EXERCISE:
Could you output each record below exactly as it stands and leave the pictures out?
━━━━━ DATASET CONTENT ━━━━━
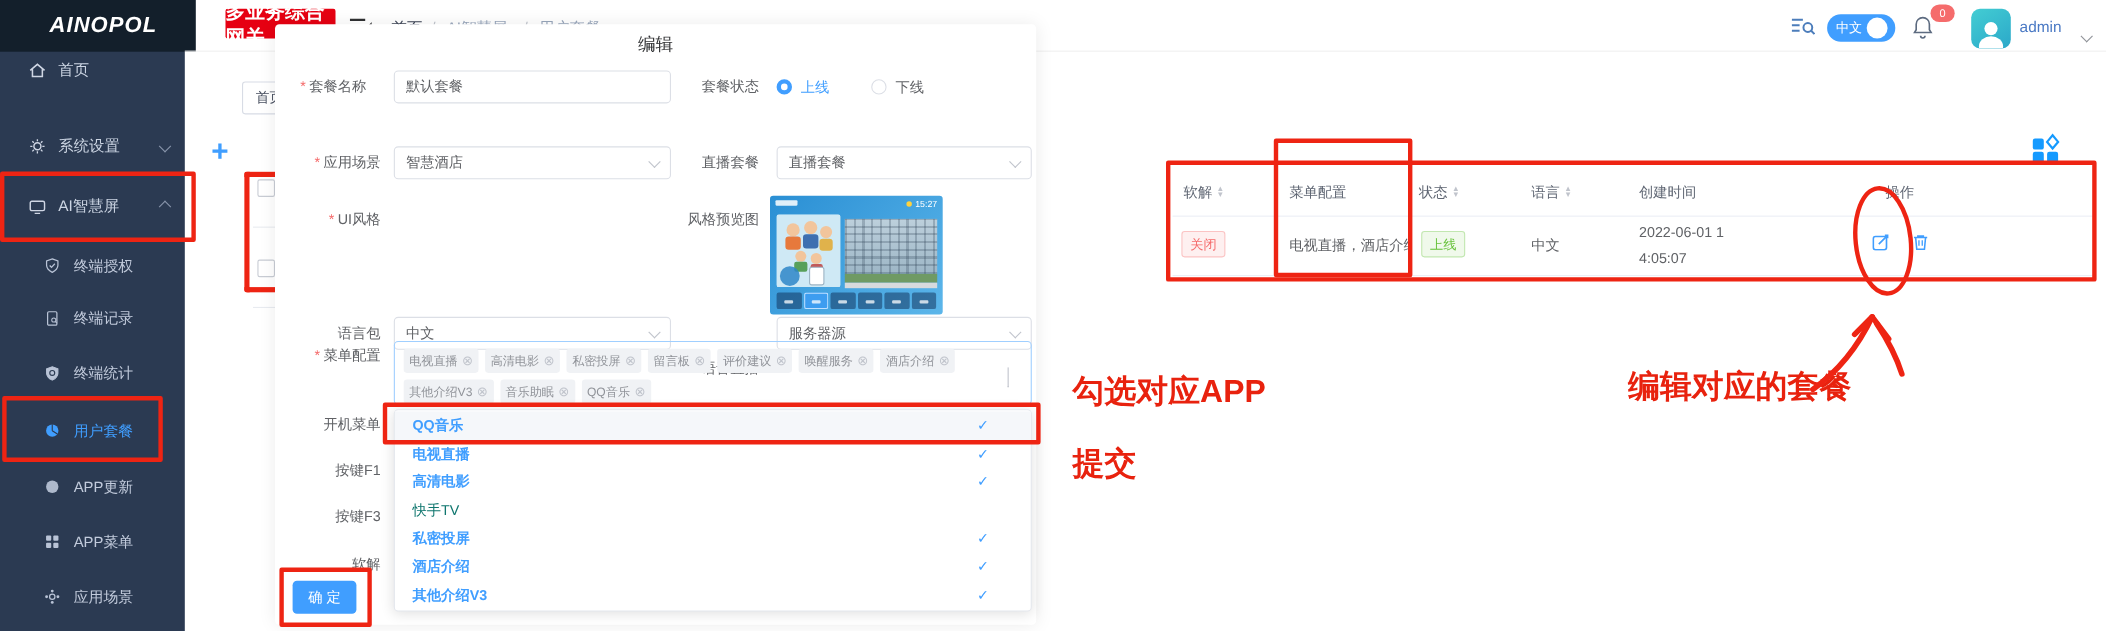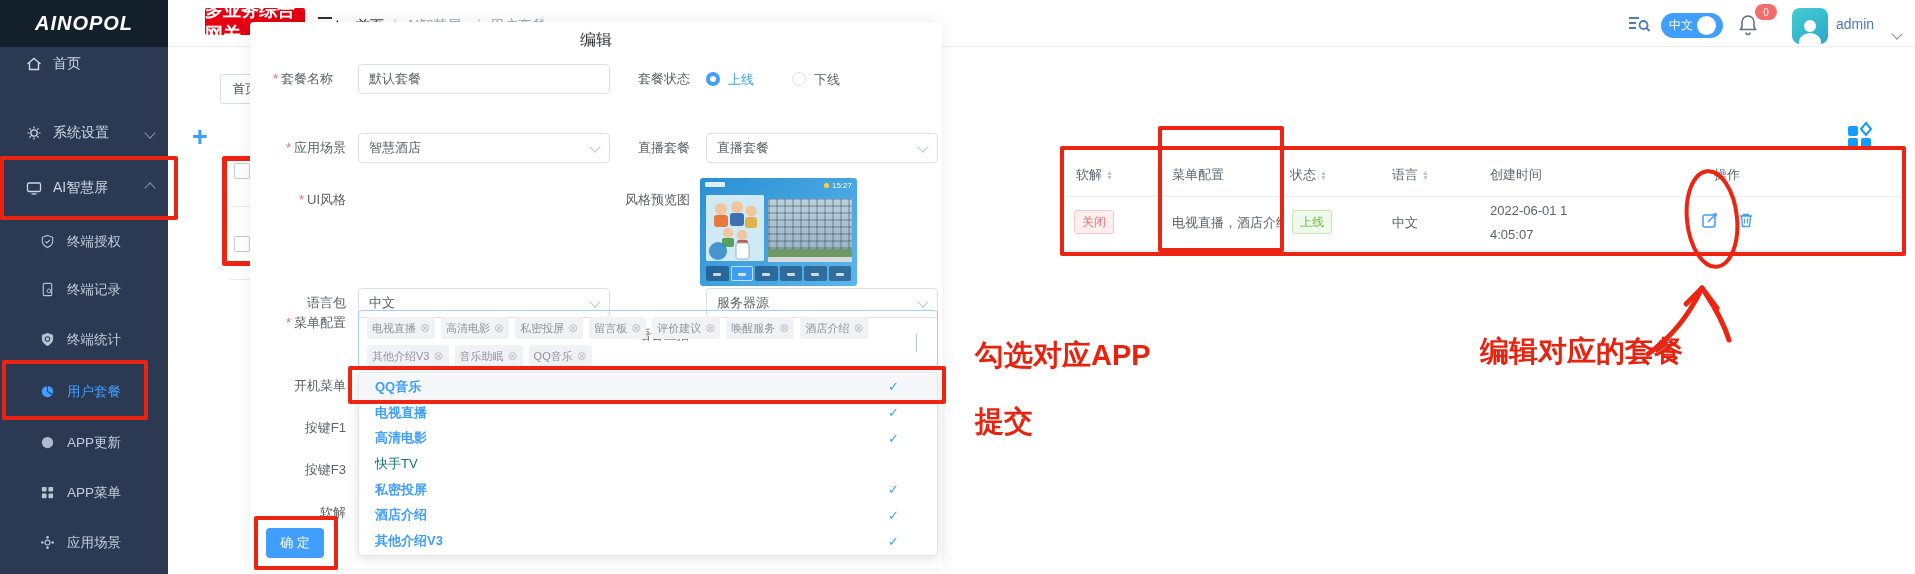--- a/index.html
+++ b/index.html
@@ -7,7 +7,7 @@
   .abs{position:absolute;}
   
   .sidebar{left:0;top:0;width:168px;height:574px;background:#2b3a52;}
-  .logo{left:0;top:0;width:168px;height:47px;background:#131f2b;display:flex;align-items:center;justify-content:center;}
+  .logo{left:0;top:0;width:168px;height:47px;background:#131f2b;display:flex;align-items:center;justify-content:center;padding-left:10px;}
   .logo span{color:#fff;font-size:20px;font-weight:bold;font-style:italic;letter-spacing:1px;}
   .snav{position:absolute;display:flex;align-items:center;gap:11px;color:#ccd5e3;font-size:14px;height:22px;cursor:pointer;}
   .snav.child{font-size:13.5px;color:#c2cbdc;}

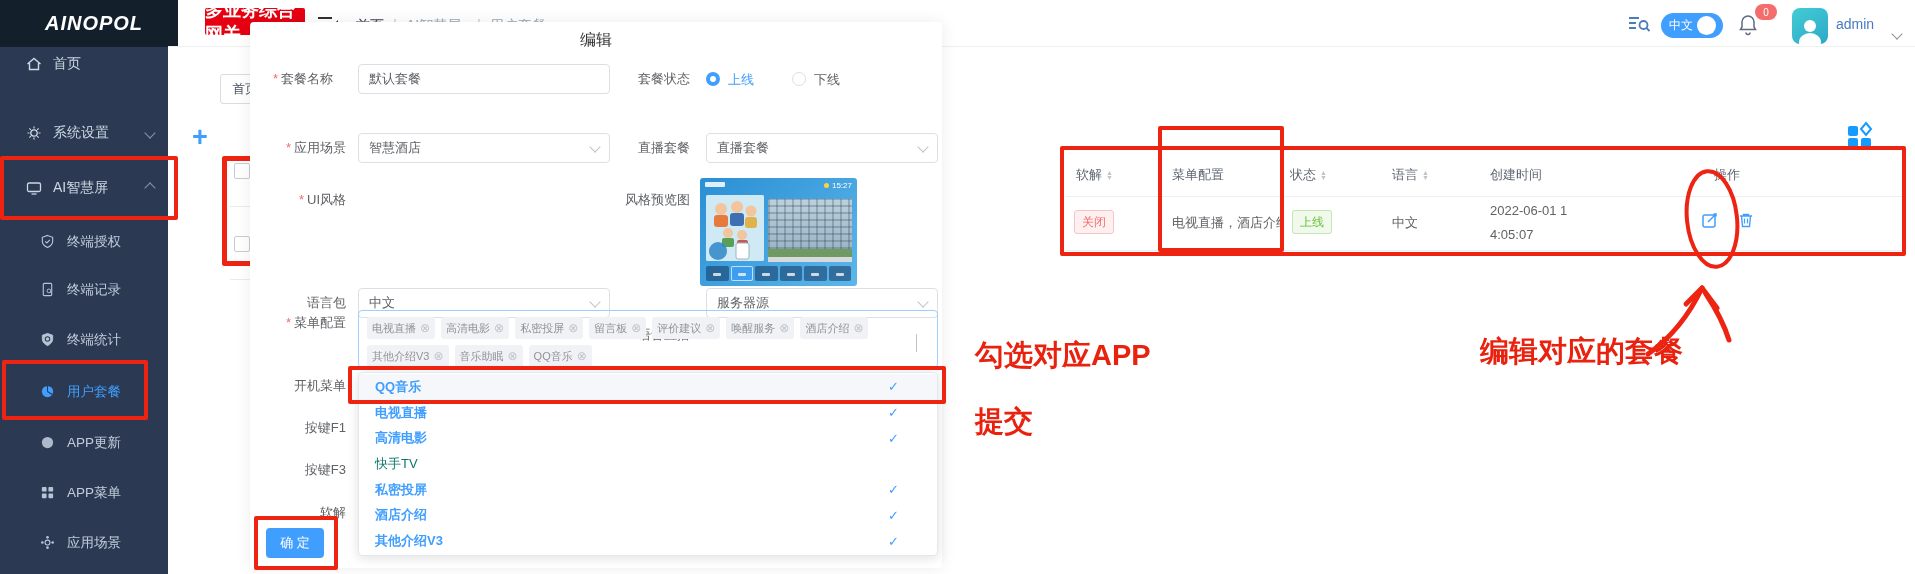--- a/index.html
+++ b/index.html
@@ -264,7 +264,7 @@
   <div class="abs modal"></div>
   <div class="abs mtitle">编辑</div>
 
-  <div class="flabel" style="left:223px;top:71px;">
+  <div class="flabel" style="left:248px;top:71px;text-align:center;">
     <span class="req">*</span><span>套餐名称</span>
   </div>
   <div class="field" style="left:358px;top:64px;width:252px;">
━━━━━
TASK OUTPUT:
--- a/index.html
+++ b/index.html
@@ -7,7 +7,7 @@
   .abs{position:absolute;}
   
   .sidebar{left:0;top:0;width:168px;height:574px;background:#2b3a52;}
-  .logo{left:0;top:0;width:168px;height:47px;background:#131f2b;display:flex;align-items:center;justify-content:center;}
+  .logo{left:0;top:0;width:168px;height:47px;background:#131f2b;display:flex;align-items:center;justify-content:center;padding-left:10px;}
   .logo span{color:#fff;font-size:20px;font-weight:bold;font-style:italic;letter-spacing:1px;}
   .snav{position:absolute;display:flex;align-items:center;gap:11px;color:#ccd5e3;font-size:14px;height:22px;cursor:pointer;}
   .snav.child{font-size:13.5px;color:#c2cbdc;}

--- a/index.html
+++ b/index.html
@@ -264,7 +264,7 @@
   <div class="abs modal"></div>
   <div class="abs mtitle">编辑</div>
 
-  <div class="flabel" style="left:223px;top:71px;">
+  <div class="flabel" style="left:248px;top:71px;text-align:center;">
     <span class="req">*</span><span>套餐名称</span>
   </div>
   <div class="field" style="left:358px;top:64px;width:252px;">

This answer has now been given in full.